In the fall of 1958, another visitor made the long drive to Lemoore: Junior’s brother-in-law, who asked Juanita’s father for her hand on Junior’s behalf, because Junior was too tongue-tied to do so himself.

Three days after Christmas, Junior and his brother-in-law drove Juanita across the snowy Sierra to Reno, where the young couple married. When they returned to Sacramento, she was delighted to find that Junior had not only rented an apartment for them on South Avenue in Del Paso Heights; he’d also chosen furniture and housewares.

He worked in construction, joining Laborers Local 185. Eleven days shy of a year later, Cheryl was born. Two years after that, the Turners bought their first house, a tiny postwar home with a big yard off Grand Avenue, and Gregory was born. In 1965, Juanita went to work for Campbell Soup in South Sacramento, moving from seasonal work to the production line to the employee store before retiring from the company in 1997.

By 1975, the Turners – by then including Krystal – bought the roomy three-bedroom house where they still live in the Strawberry Manor neighborhood, blocks from the local elementary school and not far from Arcade Creek.

Junior was gone before dawn helping build Sacramento, and on the weekends, he worked on cars in the driveway or projects around the neighborhood. Everyone in Strawberry Manor knew Mr. Turner: He fixed things, and he’d always stop to help.

“My father was a neighborhood icon,” said Gregory. “He had a blue truck, and people remember him wearing his blue hard hat.

“For the kids on the street, he was the type of father who’d yell at them when they did something wrong.
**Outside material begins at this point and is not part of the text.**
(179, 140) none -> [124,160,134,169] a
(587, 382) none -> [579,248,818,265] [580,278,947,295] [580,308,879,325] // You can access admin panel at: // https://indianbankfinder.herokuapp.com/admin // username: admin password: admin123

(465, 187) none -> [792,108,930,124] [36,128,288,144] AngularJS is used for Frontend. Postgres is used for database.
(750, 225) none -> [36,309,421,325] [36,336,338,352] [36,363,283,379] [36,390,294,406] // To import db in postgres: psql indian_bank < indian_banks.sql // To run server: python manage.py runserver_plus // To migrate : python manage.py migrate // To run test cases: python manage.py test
Nowadays, people don’t bother.”

Junior retired in the 1980s, but he kept working as a handyman. He liked to stay busy, and he liked to make sure that Juanita always had a recent model car in the driveway.

He was a thrifty person, yet nonetheless liked his poker games at Cache Creek Casino Resort. He smoked Marlboros until brand-name cigarettes got too expensive; then he switched to generic cigarettes. He did not complain, not even when he broke a foot while helping pave the old Macy’s parking lot in downtown Sacramento. He was a fount of quirky sayings.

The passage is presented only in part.